Lithuania chose a middle way approach
Gintare Stoniene points out that in most cases when implementing the ICT Directive Lithuania chose average requirements within the established limits. For instance, in Lithuania (as well as in Latvia, Germany, Czech Republic or Romania) to be eligible for an ICT permit managers or specialists must have worked within the sending organization or any company belonging to the same group of undertakings for at least 6 months prior to the transfer to the EU. Meanwhile, Estonia, Poland or Cyprus require at least 12 uninterrupted months of employment, a maximum term set by the ICT Directive. Gintare Stoniene emphasizes that “Previously it was mandatory for non-EU nationals to have worked in the sending organization for at least 12 months prior to the transfer, therefore, after implementing the ICT Directive Lithuania has cut this term by half”. The minimum employment requirement of 3 months permitted by ICT Directive has been adopted by Finland, France, Sweden, Italy, etc.
Allowed to work in the entire EU
A third-country national, holding an ICT permit granted by one EU member state, may move in the EU between different subjects of the same group of companies without restrictions and work there for up to 90 days in a 180-day period (in this case usually it is required to notify the competent authorities).

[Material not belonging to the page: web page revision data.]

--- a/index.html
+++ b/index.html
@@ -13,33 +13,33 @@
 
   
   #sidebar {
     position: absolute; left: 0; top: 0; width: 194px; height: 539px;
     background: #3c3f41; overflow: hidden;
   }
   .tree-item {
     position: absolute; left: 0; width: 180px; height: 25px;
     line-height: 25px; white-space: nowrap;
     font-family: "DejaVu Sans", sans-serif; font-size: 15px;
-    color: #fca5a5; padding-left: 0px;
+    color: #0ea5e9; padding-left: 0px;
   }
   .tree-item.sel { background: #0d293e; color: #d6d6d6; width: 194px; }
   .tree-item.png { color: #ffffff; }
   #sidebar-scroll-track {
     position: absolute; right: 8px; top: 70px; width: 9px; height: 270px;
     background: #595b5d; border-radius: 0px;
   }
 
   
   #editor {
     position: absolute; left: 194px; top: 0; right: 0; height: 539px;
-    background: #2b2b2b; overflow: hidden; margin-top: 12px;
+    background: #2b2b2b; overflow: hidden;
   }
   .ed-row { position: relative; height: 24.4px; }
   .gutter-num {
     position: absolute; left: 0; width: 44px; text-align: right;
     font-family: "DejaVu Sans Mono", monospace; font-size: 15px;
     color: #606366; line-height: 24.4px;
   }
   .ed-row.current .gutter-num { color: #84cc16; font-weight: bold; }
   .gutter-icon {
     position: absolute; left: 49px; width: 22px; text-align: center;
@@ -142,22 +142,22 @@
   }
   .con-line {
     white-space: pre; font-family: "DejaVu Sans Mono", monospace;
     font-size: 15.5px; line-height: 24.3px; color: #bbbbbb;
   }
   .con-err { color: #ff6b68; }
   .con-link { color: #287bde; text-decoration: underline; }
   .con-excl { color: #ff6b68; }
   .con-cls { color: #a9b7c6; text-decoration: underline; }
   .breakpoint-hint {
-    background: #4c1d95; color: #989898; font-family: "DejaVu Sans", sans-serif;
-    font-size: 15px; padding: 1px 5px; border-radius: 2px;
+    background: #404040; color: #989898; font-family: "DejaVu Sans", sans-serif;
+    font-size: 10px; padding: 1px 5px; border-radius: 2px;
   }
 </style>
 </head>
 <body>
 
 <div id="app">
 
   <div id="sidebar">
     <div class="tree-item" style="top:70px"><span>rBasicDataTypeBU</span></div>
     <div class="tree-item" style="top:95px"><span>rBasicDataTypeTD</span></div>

Additional requirements apply in cases when a person intends to work in any second Member State for a longer than 90-days period (though they often correspond to the general requirements of acquiring an ICT permit).
Access to the labour market for family members
Lithuania has not introduced restrictions on the participation of family members of a third-country national in the labour market. This, in effect, means that a spouse of a non-EU national who has been granted a permit to reside in Lithuania is exempted from an obligation to obtain a work permit. Similar rules apply in other EU member states. However, a permission to work is not granted to family members in Sweden, Luxembourg, Hungary, Croatia, Bulgaria, etc.

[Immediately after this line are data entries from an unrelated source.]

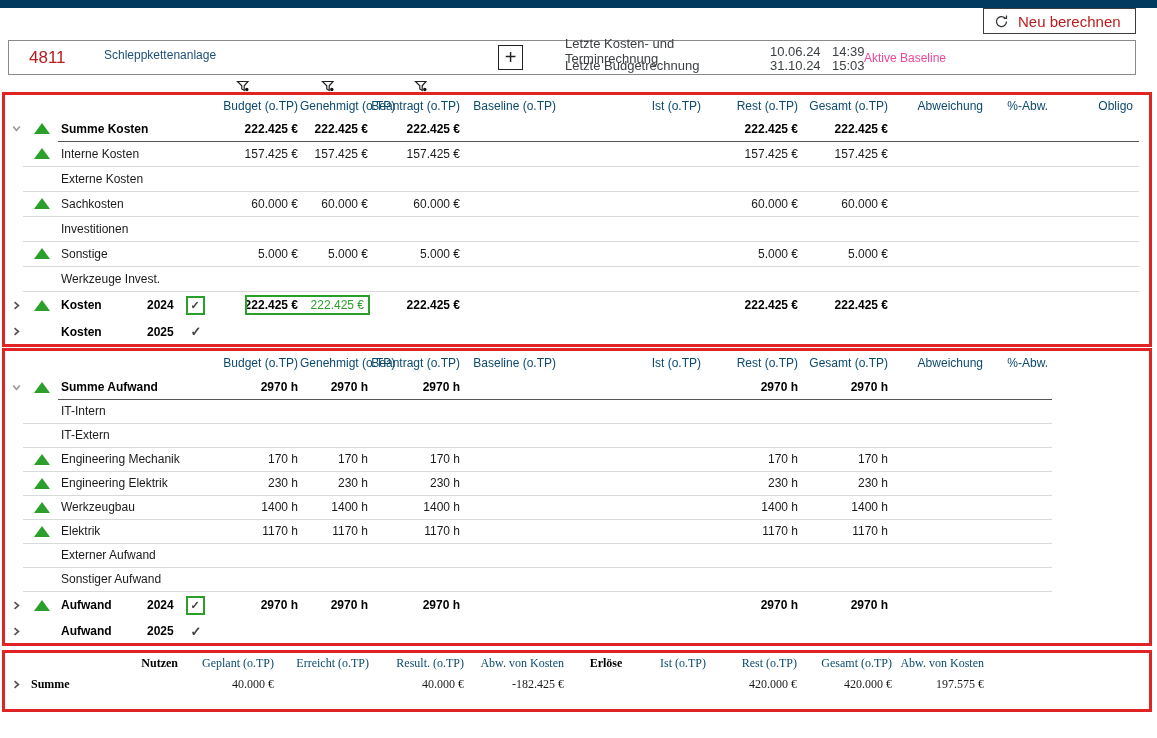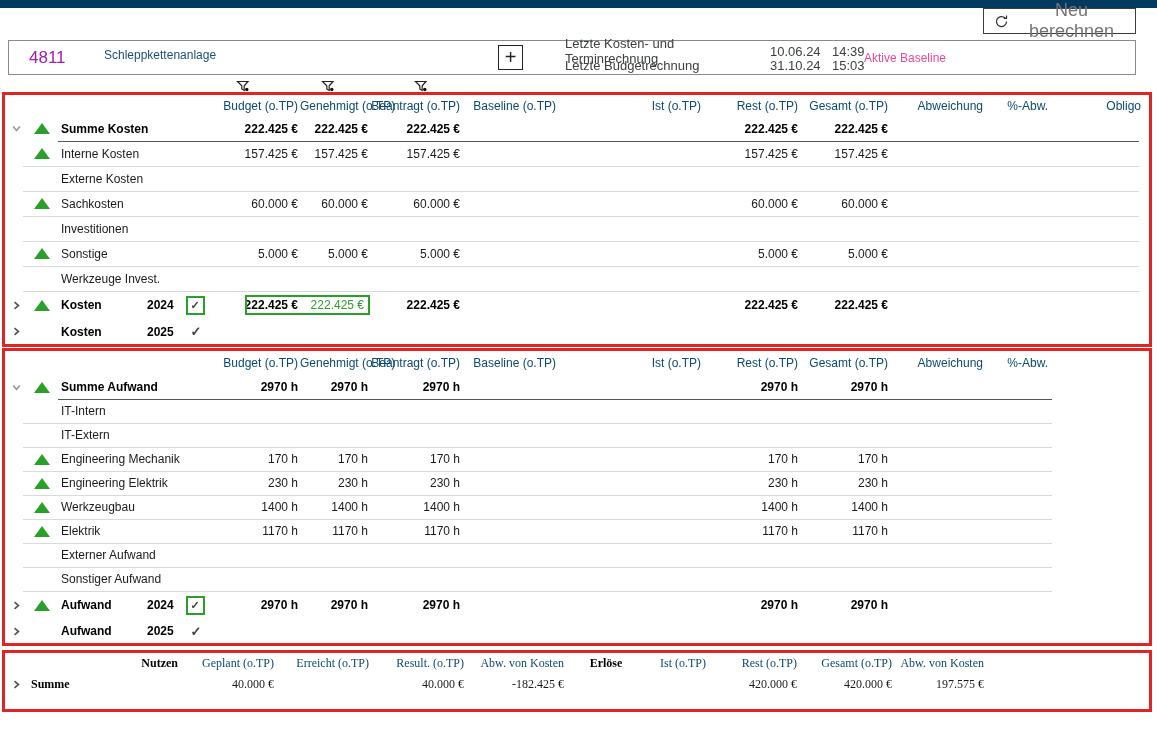--- a/index.html
+++ b/index.html
@@ -3,27 +3,27 @@
 <meta charset="utf-8">
 <style>
   html,body{margin:0;padding:0;background:#fff;}
   .page{position:relative;width:1157px;height:738px;background:#fff;overflow:hidden;
         font-family:"Liberation Sans",sans-serif;color:#1a1a1a;}
   .topbar{position:absolute;left:0;top:0;width:1157px;height:8px;background:#013a5e;}
 
   
   .recalc{position:absolute;left:983px;top:8px;width:153px;height:26px;background:#fff;
           border:1px solid #3c3c3c;display:flex;align-items:center;gap:9px;padding:0 10px;
-          font-family:"Liberation Sans",sans-serif;font-size:18px;color:#737373;cursor:pointer;}
+          font-family:"Liberation Sans",sans-serif;font-size:15px;color:#b91c1c;cursor:pointer;}
   .ricon{display:flex;align-items:center;}
 
   
   .phead{position:absolute;left:8px;top:40px;width:1128px;height:35px;border:1px solid #8a8a8a;
          box-sizing:border-box;background:#fff;}
-  .pid{position:absolute;left:20px;top:7px;font-size:17px;color:#a21caf;}
+  .pid{position:absolute;left:20px;top:7px;font-size:17px;color:#b91c1c;}
   .ptitle{position:absolute;left:95px;top:7px;font-size:12px;color:#1d4e79;}
   .plusbox{position:absolute;left:489px;top:4px;width:25px;height:25px;border:1.5px solid #222;
            box-sizing:border-box;display:flex;align-items:center;justify-content:center;cursor:pointer;}
   .plusbox span{font-size:20px;line-height:20px;color:#222;margin-top:-2px;}
   .info{position:absolute;left:556px;top:3px;display:grid;grid-template-columns:205px 62px 45px;
         grid-auto-rows:14px;font-size:13px;color:#3c4043;align-items:center;}
   .baseline{position:absolute;left:855px;top:10px;font-size:12px;color:#ec4899;}
 
   
   .funnel{position:absolute;top:79px;cursor:pointer;}
@@ -41,21 +41,21 @@
   .s2 .trow{height:24px;}  .s2 .thead{height:24px;}
   .s1 .tall,.s2 .tall{height:28px;}
   .s3 .trow{height:22px;font-family:Liberation Serif, serif;}  .s3 .thead{height:20px;}
 
   .c{font-size:12px;white-space:nowrap;overflow:visible;}
   .num{text-align:right;padding-right:2px;}
   .h{color:#0c4a6e;font-weight:normal;}
   .hb{color:#000;font-weight:bold;}
   .b{font-weight:bold;color:#000;}
   .lbl{padding-left:4px;}
-  .last{padding-right:8px;}
+  .last{padding-right:16px;}
   .lft{text-align:center;padding-left:14px;}
   .icn{display:flex;align-items:center;justify-content:center;}
 
   .sep-light::before{content:"";position:absolute;left:18px;right:10px;top:0;height:1px;background:#d9d9d9;}
   .sep-dark::before{content:"";position:absolute;left:53px;right:10px;top:0;height:1px;background:#555;}
   .s2 .sep-light::before,.s2 .sep-dark::before{right:97px;}
 
   .tri{width:0;height:0;border-left:8px solid transparent;border-right:8px solid transparent;
        border-bottom:11px solid #2aa02a;margin:0 auto;}
   .cbox{width:19px;height:19px;border:2px solid #2aa02a;box-sizing:border-box;display:inline-flex;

Quotas and time limits for issuance of an ICT permit
Gintare Stoniene states that in comparison to previous regulation, in Lithuania the duration of ICT permit processing has been halved. An ICT permit to a manager or a specialist is issued in about 10 weeks from the day of filing an application (or within 5 weeks, as a matter of urgency). Deloitte study reveals that shorter time-limits on ICT permit issuance are established in Estonia, Latvia, Germany, Austria, France, Italy and others. Whilst, in Poland, Czech Republic, Sweden, Netherlands, Portugal, Malta, Cyprus, etc. ICT permit processing takes longer than in Lithuania.
“The fact that in Lithuania the host entity has a right to submit an application for an ICT permit on behalf of a third-country national has also contributed to a better investment climate in Lithuania”, says Gintare Stoniene.
Working at the sites of clients
Although the ICT Directive expressly provides that it does not prevent intra-corporate transferees from exercising specific activities at the sites of clients within a Member State where the host entity is established, Deloitte study shows that countries like Sweden, France, Italy, Czech Republic and Romania limit the right of non-EU nationals to work at the sites of clients.
Belgium failed to implement the ICT Directive
Up to the present moment 24 EU Member States have implemented the ICT Directive. Belgium is the only Member State that has not yet incorporated the Directive provisions into its national law. The United Kingdom, Denmark and Ireland have opted out of the Directive and as a result are not covered by it.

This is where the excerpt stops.